UK economy shrinks again
By Vivienne Russell | 25 July 2012
The UK economy has contracted for the third successive quarter, with output falling by 0.7% in the three months to June this year, according to the Office for National Statistics.
Figures published by the ONS this morning confirm that the country remains in a double-dip recession, prompting calls for the government to ditch its austerity strategy.
Weaknesses in the production, services and construction sectors were largely responsible for the contraction, the ONS said. Construction output fell by 5.2% compared with the first three months of the year. In volume terms, gross domestic product was 0.8% lower than it was in the second quarter of 2011.
The ONS said it was ‘not possible’ to quantify the impact of the extra Jubilee bank holiday at this stage, although further analysis on this will be carried out. It added that the bad weather experienced for much of the quarter might have also had an impact on some sectors.

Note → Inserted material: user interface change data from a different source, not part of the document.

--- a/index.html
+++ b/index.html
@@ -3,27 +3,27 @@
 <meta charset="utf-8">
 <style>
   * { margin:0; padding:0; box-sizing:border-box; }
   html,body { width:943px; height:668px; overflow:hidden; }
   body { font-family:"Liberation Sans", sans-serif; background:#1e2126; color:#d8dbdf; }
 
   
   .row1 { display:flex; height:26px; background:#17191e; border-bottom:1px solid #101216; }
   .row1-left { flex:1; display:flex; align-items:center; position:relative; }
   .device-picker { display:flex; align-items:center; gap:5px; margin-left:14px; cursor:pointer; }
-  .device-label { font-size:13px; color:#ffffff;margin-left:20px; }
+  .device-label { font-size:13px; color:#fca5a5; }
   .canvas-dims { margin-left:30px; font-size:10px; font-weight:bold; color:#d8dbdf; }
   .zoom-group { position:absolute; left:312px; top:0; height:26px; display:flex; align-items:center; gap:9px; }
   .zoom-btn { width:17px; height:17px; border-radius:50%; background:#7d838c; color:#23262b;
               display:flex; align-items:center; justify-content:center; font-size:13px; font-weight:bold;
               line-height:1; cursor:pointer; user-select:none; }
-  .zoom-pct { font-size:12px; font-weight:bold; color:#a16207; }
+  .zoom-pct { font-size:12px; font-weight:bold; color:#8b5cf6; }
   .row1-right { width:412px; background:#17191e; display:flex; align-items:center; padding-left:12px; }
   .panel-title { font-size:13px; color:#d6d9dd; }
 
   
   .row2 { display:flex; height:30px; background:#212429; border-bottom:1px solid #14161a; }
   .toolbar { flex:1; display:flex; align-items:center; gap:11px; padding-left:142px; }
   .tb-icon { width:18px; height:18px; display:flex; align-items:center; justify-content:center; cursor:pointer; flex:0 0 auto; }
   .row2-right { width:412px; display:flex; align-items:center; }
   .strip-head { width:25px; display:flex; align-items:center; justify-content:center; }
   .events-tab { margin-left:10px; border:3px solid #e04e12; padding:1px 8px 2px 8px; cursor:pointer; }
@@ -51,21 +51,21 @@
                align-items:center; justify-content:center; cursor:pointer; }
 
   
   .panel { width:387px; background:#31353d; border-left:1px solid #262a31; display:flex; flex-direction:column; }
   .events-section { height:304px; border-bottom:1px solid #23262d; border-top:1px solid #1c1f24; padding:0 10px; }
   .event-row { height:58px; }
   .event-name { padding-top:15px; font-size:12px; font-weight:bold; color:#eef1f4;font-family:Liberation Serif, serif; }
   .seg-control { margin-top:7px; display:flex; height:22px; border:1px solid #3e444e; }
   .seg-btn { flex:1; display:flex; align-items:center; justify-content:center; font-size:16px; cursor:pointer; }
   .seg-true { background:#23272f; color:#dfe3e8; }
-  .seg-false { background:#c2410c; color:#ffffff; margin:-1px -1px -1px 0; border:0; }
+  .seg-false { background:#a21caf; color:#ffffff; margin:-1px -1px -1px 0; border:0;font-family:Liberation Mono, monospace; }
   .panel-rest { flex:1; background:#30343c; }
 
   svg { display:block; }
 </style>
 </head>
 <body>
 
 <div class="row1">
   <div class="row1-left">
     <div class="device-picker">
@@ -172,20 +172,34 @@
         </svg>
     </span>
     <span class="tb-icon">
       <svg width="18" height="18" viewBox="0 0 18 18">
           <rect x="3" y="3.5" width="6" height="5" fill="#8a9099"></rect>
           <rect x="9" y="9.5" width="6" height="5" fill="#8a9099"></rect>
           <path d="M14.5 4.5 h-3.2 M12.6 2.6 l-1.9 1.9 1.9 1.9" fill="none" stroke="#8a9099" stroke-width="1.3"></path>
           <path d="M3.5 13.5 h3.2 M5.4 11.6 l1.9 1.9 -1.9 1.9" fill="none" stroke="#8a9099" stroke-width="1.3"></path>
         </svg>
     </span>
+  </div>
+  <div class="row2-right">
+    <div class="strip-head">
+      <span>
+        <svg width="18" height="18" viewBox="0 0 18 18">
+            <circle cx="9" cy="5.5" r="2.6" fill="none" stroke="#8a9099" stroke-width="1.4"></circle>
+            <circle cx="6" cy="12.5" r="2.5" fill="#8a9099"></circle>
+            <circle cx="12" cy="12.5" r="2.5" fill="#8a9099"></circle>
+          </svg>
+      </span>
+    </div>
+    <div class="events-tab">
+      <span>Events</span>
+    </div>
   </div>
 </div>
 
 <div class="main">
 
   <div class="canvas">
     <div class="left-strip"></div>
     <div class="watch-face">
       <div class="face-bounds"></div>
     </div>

Chancellor George Osborne said the ‘disappointing’ figures confirmed the country’s deep-rooted economic problems.
He said: ‘We’re dealing with our debts at home and the debt crisis abroad. We’ve made progress over the past two years in cutting the deficit by 25% and businesses have created over 800,000 new jobs. But given what’s happening in the world we need a relentless focus on the economy and recent announcements on infrastructure and lending show that’s exactly what we’re doing.’
The Institute for Public Policy Research said the scale of the contraction was bigger than expected and showed that the country remained ‘mired in recession’.

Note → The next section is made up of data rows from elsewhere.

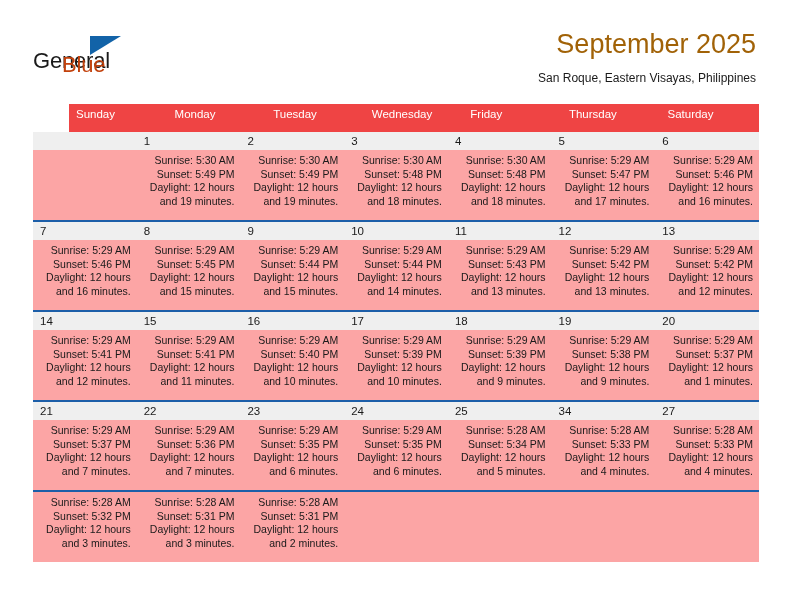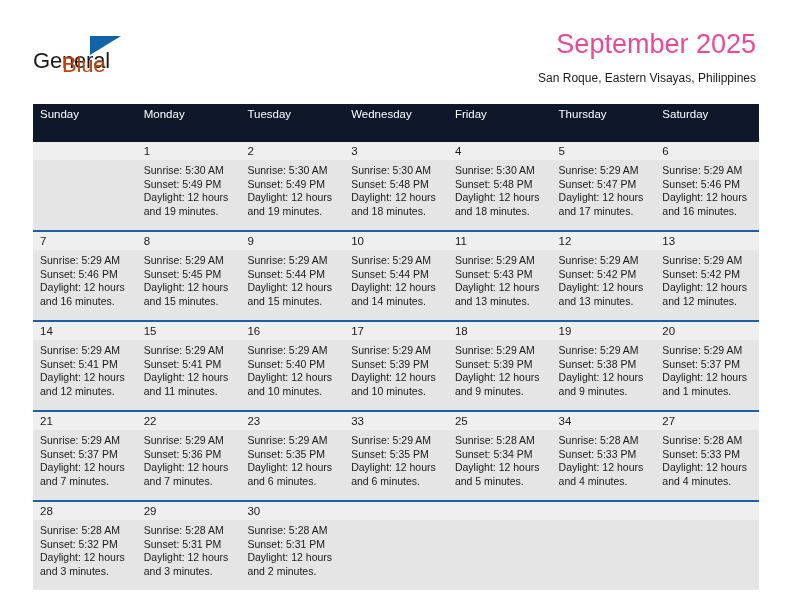--- a/index.html
+++ b/index.html
@@ -67,43 +67,44 @@
 
   .title-block {
     position: absolute;
     right: 36px;
     top: 28px;
     text-align: right;
   }
   .cal-title {
     font-size: 27px;
     line-height: 33px;
-    color: #ec4899;
+    color: #a16207;
     font-weight: normal;
     white-space: nowrap;
   }
   .cal-location {
     margin-top: 8px;
     font-size: 12px;
     line-height: 18px;
     color: #1a1a1a;
     white-space: nowrap;
   }
 
   
   .calendar {
     position: absolute;
     left: 33px;
     top: 104px;
     width: 726px;
   }
   .weekday-row {
     display: flex;
-    background: #0f172a;
-    height: 38px;
+    background: #ef4444;
+    height: 28px;
+    margin-left: 36px;
   }
   .weekday {
     flex: 1 1 0;
     color: #ffffff;
     font-size: 11.5px;
     line-height: 21px;
     padding-left: 7px;
     box-sizing: border-box;
     white-space: nowrap;
     overflow: hidden;
@@ -126,22 +127,23 @@
     line-height: 18px;
     padding-left: 7px;
     box-sizing: border-box;
     color: #1a1a1a;
   }
   .daynum.empty {
     color: transparent;
   }
   .info-row {
     display: flex;
-    background: #e5e5e5;
+    background: #fca5a5;
     min-height: 70px;
+    text-align: right;
   }
   .cell-info {
     flex: 1 1 0;
     padding: 4px 6px 6px 7px;
     box-sizing: border-box;
     font-size: 10.5px;
     line-height: 13.6px;
     color: #1a1a1a;
   }
   .cell-info div {
@@ -337,21 +339,21 @@
               <div>Daylight: 12 hours</div>
               <div>and 1 minutes.</div>
             </div>
           </div>
         </div>
         <div class="week">
           <div class="daynum-row">
             <div class="daynum">21</div>
             <div class="daynum">22</div>
             <div class="daynum">23</div>
-            <div class="daynum">33</div>
+            <div class="daynum">24</div>
             <div class="daynum">25</div>
             <div class="daynum">34</div>
             <div class="daynum">27</div>
           </div>
           <div class="info-row">
             <div class="cell-info">
               <div>Sunrise: 5:29 AM</div>
               <div>Sunset: 5:37 PM</div>
               <div>Daylight: 12 hours</div>
               <div>and 7 minutes.</div>
@@ -388,29 +390,20 @@
             </div>
             <div class="cell-info">
               <div>Sunrise: 5:28 AM</div>
               <div>Sunset: 5:33 PM</div>
               <div>Daylight: 12 hours</div>
               <div>and 4 minutes.</div>
             </div>
           </div>
         </div>
         <div class="week last-week-row">
-          <div class="daynum-row">
-            <div class="daynum">28</div>
-            <div class="daynum">29</div>
-            <div class="daynum">30</div>
-            <div class="daynum empty"></div>
-            <div class="daynum empty"></div>
-            <div class="daynum empty"></div>
-            <div class="daynum empty"></div>
-          </div>
           <div class="info-row">
             <div class="cell-info">
               <div>Sunrise: 5:28 AM</div>
               <div>Sunset: 5:32 PM</div>
               <div>Daylight: 12 hours</div>
               <div>and 3 minutes.</div>
             </div>
             <div class="cell-info">
               <div>Sunrise: 5:28 AM</div>
               <div>Sunset: 5:31 PM</div>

Chief economist Tony Dolphin said: ‘There is now little chance of the Office for Budget Responsibility’s forecast of 0.8% growth in 2012 being achieved.’
He urged Osborne to take ‘immediate steps to implement a combination of Keynesian and supply-side policies to get the economy growing again’. These should include tax cuts and infrastructure spending and would necessitate some short-term borrowing.

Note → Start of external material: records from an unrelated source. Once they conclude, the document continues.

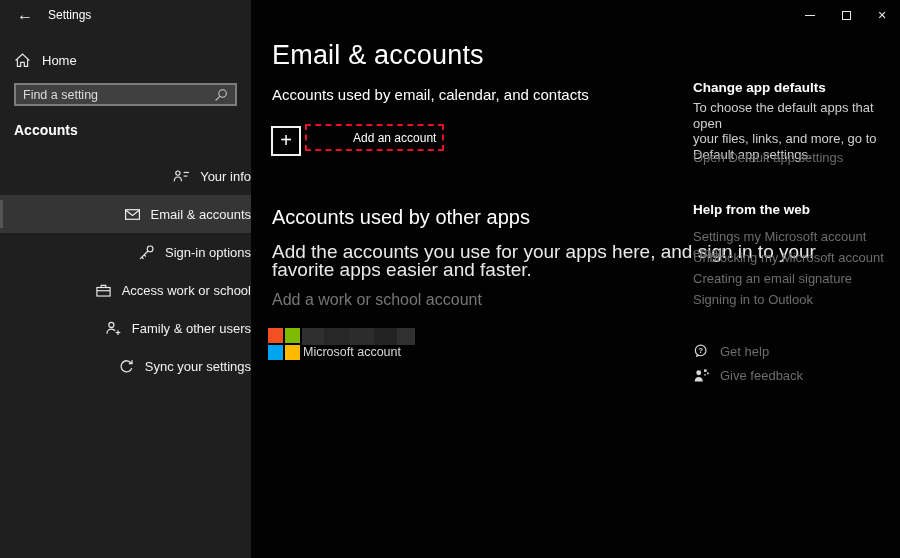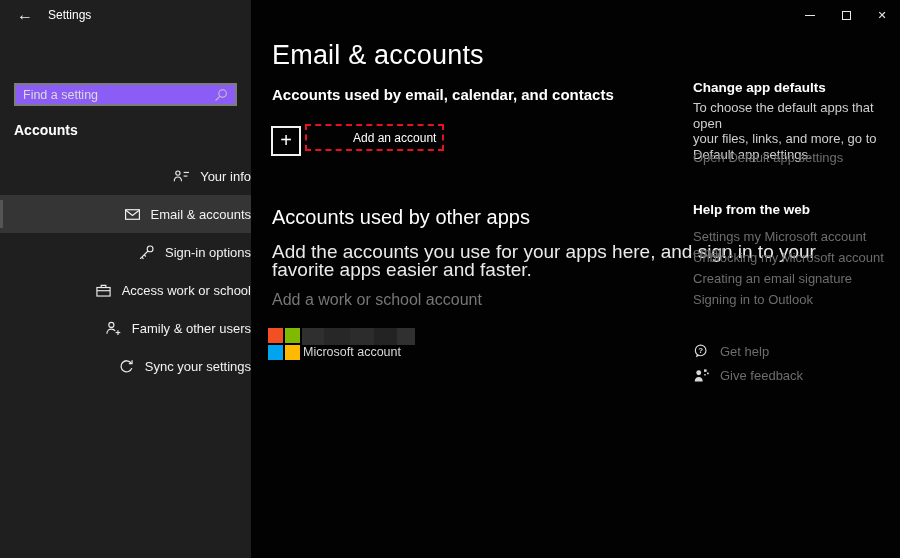--- a/index.html
+++ b/index.html
@@ -16,21 +16,21 @@
     display:flex; align-items:center; justify-content:center;
     font-size:16px; color:#f0f0f0; cursor:default; }
   .app-title { position:absolute; left:48px; top:8px; font-size:12px; color:#ffffff; }
 
   .home-row { position:absolute; left:0; top:46px; width:251px; height:28px;
     display:flex; align-items:center; }
   .home-row .nav-ic { margin-left:14px; }
   .home-row .lbl { margin-left:11px; font-size:13px; color:#f5f5f5; }
 
   .searchbox { position:absolute; left:14px; top:83px; width:223px; height:23px;
-    background:#8b5cf6; border:2px solid #7c7c7c; display:flex; align-items:center; }
+    background:#404040; border:2px solid #7c7c7c; display:flex; align-items:center; }
   .searchbox input { flex:1; background:transparent; border:none; outline:none;
     color:#e8e8e8; font-size:12.5px; padding:0 4px 0 7px;
     font-family:"Liberation Sans","DejaVu Sans",sans-serif; }
   .searchbox input::placeholder { color:#dcdcdc; opacity:1; }
   .searchbox .search-ic { margin-right:7px; }
 
   .side-section { position:absolute; left:14px; top:122px; font-size:14px; font-weight:bold; color:#fff; }
 
   .nav { position:absolute; left:0; top:157px; width:251px; }
   .nav-item { position:relative; width:251px; height:38px;
@@ -45,21 +45,21 @@
   .main { position:absolute; left:251px; top:0; width:649px; height:558px; background:#020202; }
 
   .titlebar-controls { position:absolute; right:0; top:0; height:30px; display:flex; }
   .tb-btn { width:36px; height:30px; display:flex; align-items:center; justify-content:center; }
   .min-glyph { width:10px; height:1px; background:#e6e6e6; }
   .max-glyph { width:9px; height:9px; border:1px solid #e6e6e6; }
   .close-glyph { font-size:11px; color:#e6e6e6; line-height:1; }
 
   .page-title { position:absolute; left:21px; top:40px; font-size:27px; font-weight:300;
     letter-spacing:.2px; color:#fff; }
-  .sec1-head { position:absolute; left:21px; top:86px; font-size:15px; font-weight:700; color:#fff; }
+  .sec1-head { position:absolute; left:21px; top:86px; font-size:15px; font-weight:400; color:#fff; }
 
   .add-btn { position:absolute; left:20px; top:126px; width:30px; height:30px;
     border:2px solid #f2f2f2; display:flex; align-items:center; justify-content:center; }
   .add-btn .plus { font-size:20px; font-weight:300; color:#fff; line-height:1; margin-top:-2px; }
   .add-label-box { position:absolute; left:54px; top:124px; border:2px dashed #e81123;
     padding:2px 6px 3px 6px; }
   .add-label-box .txt { font-size:12px; color:#fff; white-space:nowrap;margin-left:40px; }
 
   .sec2-head { position:absolute; left:21px; top:206px; font-size:20px; font-weight:400; color:#fff; }
   .sec2-desc { position:absolute; left:21px; top:243px; font-size:19px; line-height:18px;
@@ -85,20 +85,29 @@
 </head>
 <body>
 
 <div class="sidebar">
 
   <div class="back-btn">
     <span>←</span>
   </div>
   <div class="app-title">Settings</div>
 
+  <div class="home-row">
+    <span class="nav-ic">
+      <svg width="17" height="17" viewBox="0 0 16 16" fill="none" stroke="#e8e8e8" stroke-width="1.1">
+        <path d="M1.5 8 L8 2 L14.5 8"></path>
+          <path d="M3.2 7 V13.6 H6.3 V9.8 H9.7 V13.6 H12.8 V7"></path>
+      </svg>
+    </span>
+    <span class="lbl">Home</span>
+  </div>
 
   <div class="searchbox">
     <input type="text" placeholder="Find a setting" style="">
     <span class="search-ic">
       <svg width="14" height="14" viewBox="0 0 16 16" fill="none" stroke="#c9c9c9" stroke-width="1.2">
         <circle cx="9.8" cy="6.2" r="4.3"></circle>
           <path d="M6.6 9.6 L1.8 14.4"></path>
       </svg>
     </span>
   </div>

Trades Union Congress general secretary Brendan Barber said the government’s austerity strategy was ‘failing so spectacularly that it had wiped out the recovery completely’.
He added: ‘Ministers cannot just repeat the same old excuses – Europe, bank holidays and the previous government – for the economic mess they are presiding over. They need to change course as their policies are causing permanent damage to our economy.’
But Andrew Goodwin, senior economist to the Ernst & Young Item Club, said the Jubilee holiday had ‘wreaked havoc with the data’.
He added: ‘The ONS has effectively said that output fell by almost 3% across the whole economy between May and June because of the movement of the late-May bank holiday and the extra one in June. But the experience of 2002 [Golden Jubilee] would suggest that the vast bulk of these losses will have been made up in July and, when you also factor in the Olympics effects, we should see a bumper quarter 3.’